Considérant qu'en vertu de l'article 18 de la Loi n° 975 du 12 juillet 1975 portant statut des fonctionnaires de l'État, nul ne peut être nommé dans un emploi permanent de l'État s'il n'a pas satisfait notamment aux conditions prévues à l'article 20, qui dispose que, sous réserve des dispositions de l'article 4 relatives aux emplois supérieurs pour lesquels les nominations sont laissées à la seule décision de l'autorité compétente, les fonctionnaires sont recrutés par voie de concours ; que l'Ordonnance n° 6365 du 17 août 1978 fixant les conditions d'application de la loi précitée dispose, en son article 9, que  « les concours sont ouverts par des arrêtés ministériels qui mentionnent notamment : 1° le nombre, la nature et s'il y a lieu la catégorie des emplois mis au concours... » ; qu'il résulte de l'ensemble de ces dispositions que l'organisation d'un concours n'est exigée que pour le recrutement de fonctionnaires en vue de leur nomination à des emplois permanents ;

Considérant que, par circulaire n° 99-42 du 5 octobre 1999, le Directeur de la fonction publique et des ressources humaines a fait savoir qu'il allait être procédé au recrutement pour la durée de l'année scolaire en cours et à mi-temps d'un chargé du suivi des activités culturelles à caractère éducatif à la Direction de l'éducation nationale, de la jeunesse et des sports ; qu'en prévoyant que les personnes intéressées devaient présenter leur candidature par la voie hiérarchique, cette circulaire permettait aux seules personnes ayant déjà la qualité de fonctionnaire d'être candidats ; qu'elle n'avait pas pour objet de procéder au recrutement d'un fonctionnaire appelé à occuper un emploi permanent, mais seulement d'attribuer, pour une durée déterminée, une fonction à temps partiel à un fonctionnaire en activité, qui devait continuer à occuper l'emploi auquel il avait été nommé ; que, par la décision attaquée,

Mme R., professeur agrégé de lettres classiques, a été nommée chargée du suivi des activités culturelles à caractère éducatif auprès de la Direction de l'Éducation Nationale de la jeunesse et des sports, tout en conservant son emploi de professeur ; que les dispositions précitées de la Loi du 12 juillet 1975 et de l'Ordonnance du 17 août 1978 n'exigeaient pas que l'attribution de cette fonction fît l'objet d'un concours ; que dès lors, Mme A. n'est pas fondée à soutenir que, faute d'avoir été précédée d'un concours, la décision attaquée est intervenue en violation de ces dispositions ;

Sur le moyen tiré de la violation de la Loi du 18 juillet 1934,

Considérant qu'aux termes de la Loi n° 188 du 18 juillet 1934 relative aux fonctions publiques :  « Article 1er - sous réserve des accords avec le Gouvernement français, les fonctions publiques de l'État, de la commune et des établissements reconnus d'utilité publique, seront attribuées par priorité aux Monégasques qui rempliront les conditions d'aptitude exigées.

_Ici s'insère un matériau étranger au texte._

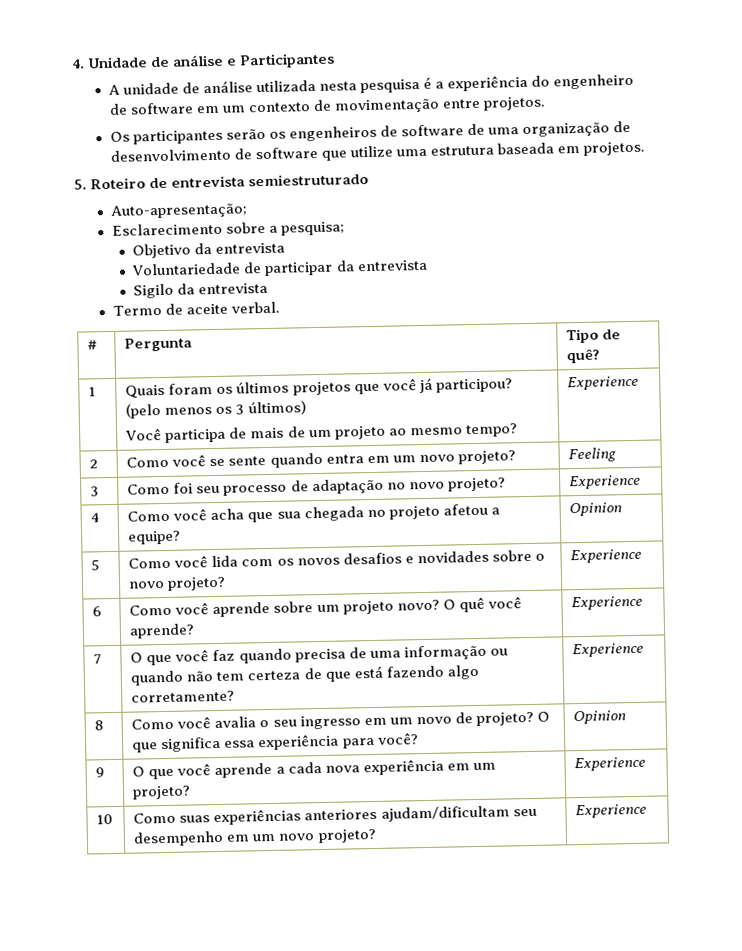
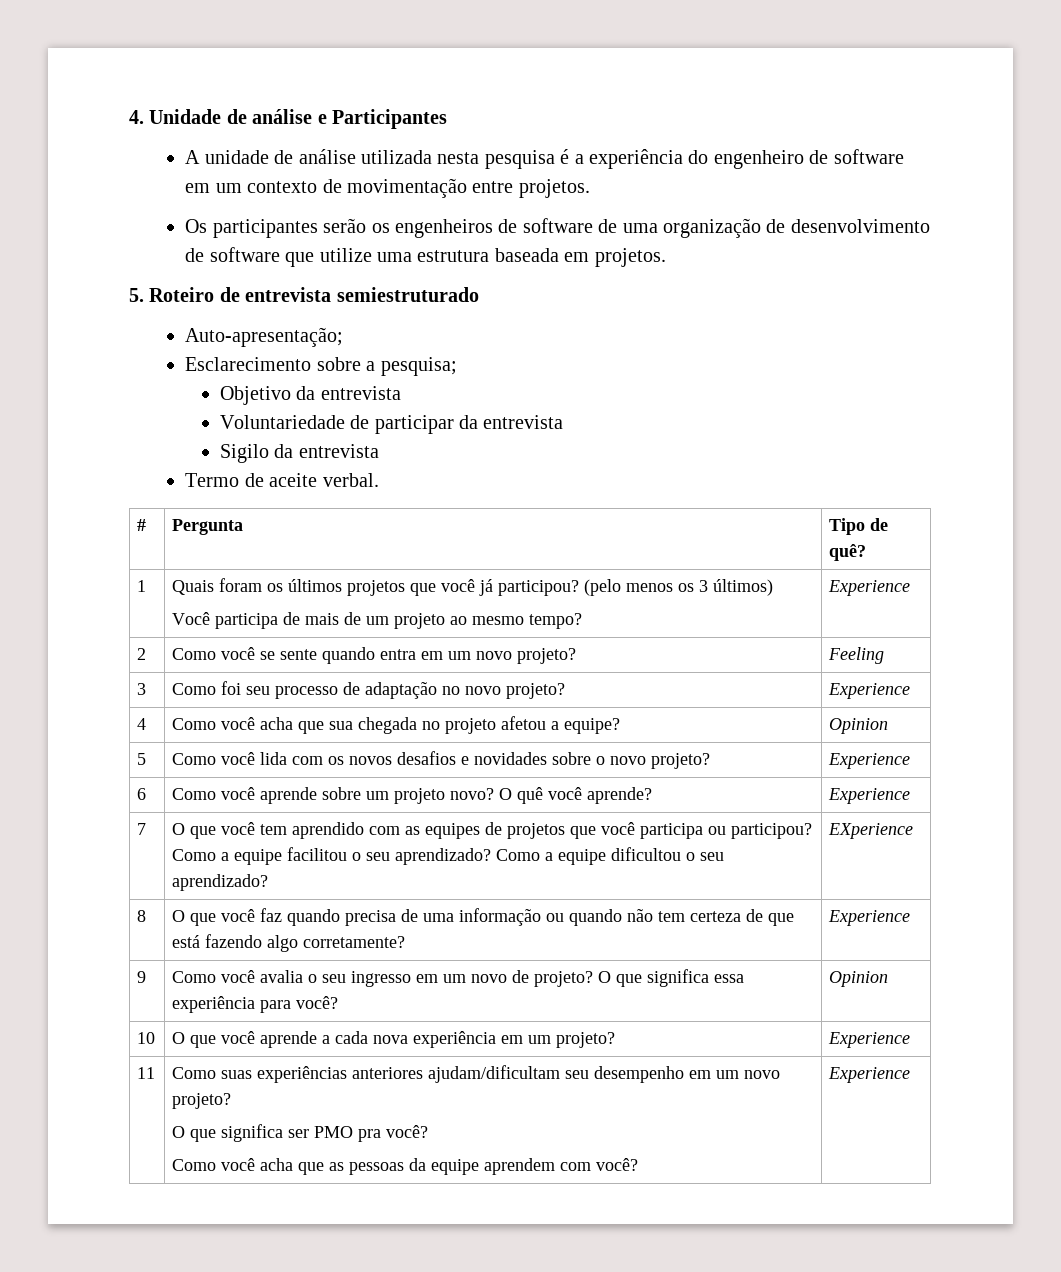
- 7 | O que você faz quando precisa de uma informação ou quando não tem certeza de que está fazendo algo corretamente? | Experience
+ 7 | O que você tem aprendido com as equipes de projetos que você participa ou participou? Como a equipe facilitou o seu aprendizado? Como a equipe dificultou o seu aprendizado? | EXperience
+ 8 | O que você faz quando precisa de uma informação ou quando não tem certeza de que está fazendo algo corretamente? | Experience
- 8 | Como você avalia o seu ingresso em um novo de projeto? O que significa essa experiência para você? | Opinion
+ 9 | Como você avalia o seu ingresso em um novo de projeto? O que significa essa experiência para você? | Opinion
- 9 | O que você aprende a cada nova experiência em um projeto? | Experience
+ 10 | O que você aprende a cada nova experiência em um projeto? | Experience
- 10 | Como suas experiências anteriores ajudam/dificultam seu desempenho em um novo projeto? | Experience
+ 11 | Como suas experiências anteriores ajudam/dificultam seu desempenho em um novo projeto?
+ O que significa ser PMO pra você?
+ Como você acha que as pessoas da equipe aprendem com você? | Experience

Article 2 - Un avis inséré au Journal de Monaco indiquera les emplois vacants dans les services publics et les conditions d'admission » ; que la priorité prévue à l'article 1er n'est applicable que pour la nomination aux emplois vacants mentionnés à l'article 2 ;

Considérant que la fonction de chargé du suivi des activités culturelles à la Direction de l'Éducation Nationale, de la jeunesse et des sports, attribuée par la décision attaquée à Mme R., qui a conservé l'emploi auquel elle avait été précédemment nommée, ne constitue pas un emploi, au sens des dispositions précitées de la Loi du 18 juillet 1934 ; que, dès lors, Mme A. n'est pas fondée à se prévaloir de ces dispositions pour contester la légalité de la décision attaquée ;

En ce qui concerne les conclusions à fin d'indemnité :

Considérant que le rejet de la présente décision, comme non fondée, des conclusions à fin d'annulation à Mme A., entraîne, par voie de conséquence, celui des conclusions à fin d'indemnité qui en résultent ;

Dispositif

DÉCIDE :

Article 1er

- La requête de Madame A. est rejetée.

Article 2

- Les dépens sont mis à la charge de Madame A.

Article 3

- Expédition de la présente décision sera transmise au Ministre d'État.

^


Synthèse
Numéro d'arrêt : 26800
Date de la décision : 23/11/2000

Analyses

Fonction publique civile et militaire


Parties
Demandeurs : Mme I. A.
Défendeurs : Ministre d'Etat

Références :

Loi du 12 juillet 1975
article 18 de la Loi n° 975 du 12 juillet 1975
Vu l'Ordonnance constitutionnelle du 17 décembre 1962
Loi du 18 juillet 1934
Loi n° 188 du 18 juillet 1934
article 1er de la Loi n° 188 du 18 juillet 1934
Ordonnance du 4 octobre 2000
Ordonnance n° 6365 du 17 août 1978
Loi n° 975 du 12 juillet 1975
Ordonnance souveraine n° 2984 du 16 avril 1963
Ordonnance du 17 août 1978
articles 6 et 9 de l'Ordonnance n° 6365 du 17 août 1978


Origine de la décision
Date de l'import : 18/07/2023
Fonds documentaire ?: tribunal-supreme.mc
Identifiant URN:LEX : urn:lex;mc;tribunal.supreme;arret;2000-11-23;26800 ?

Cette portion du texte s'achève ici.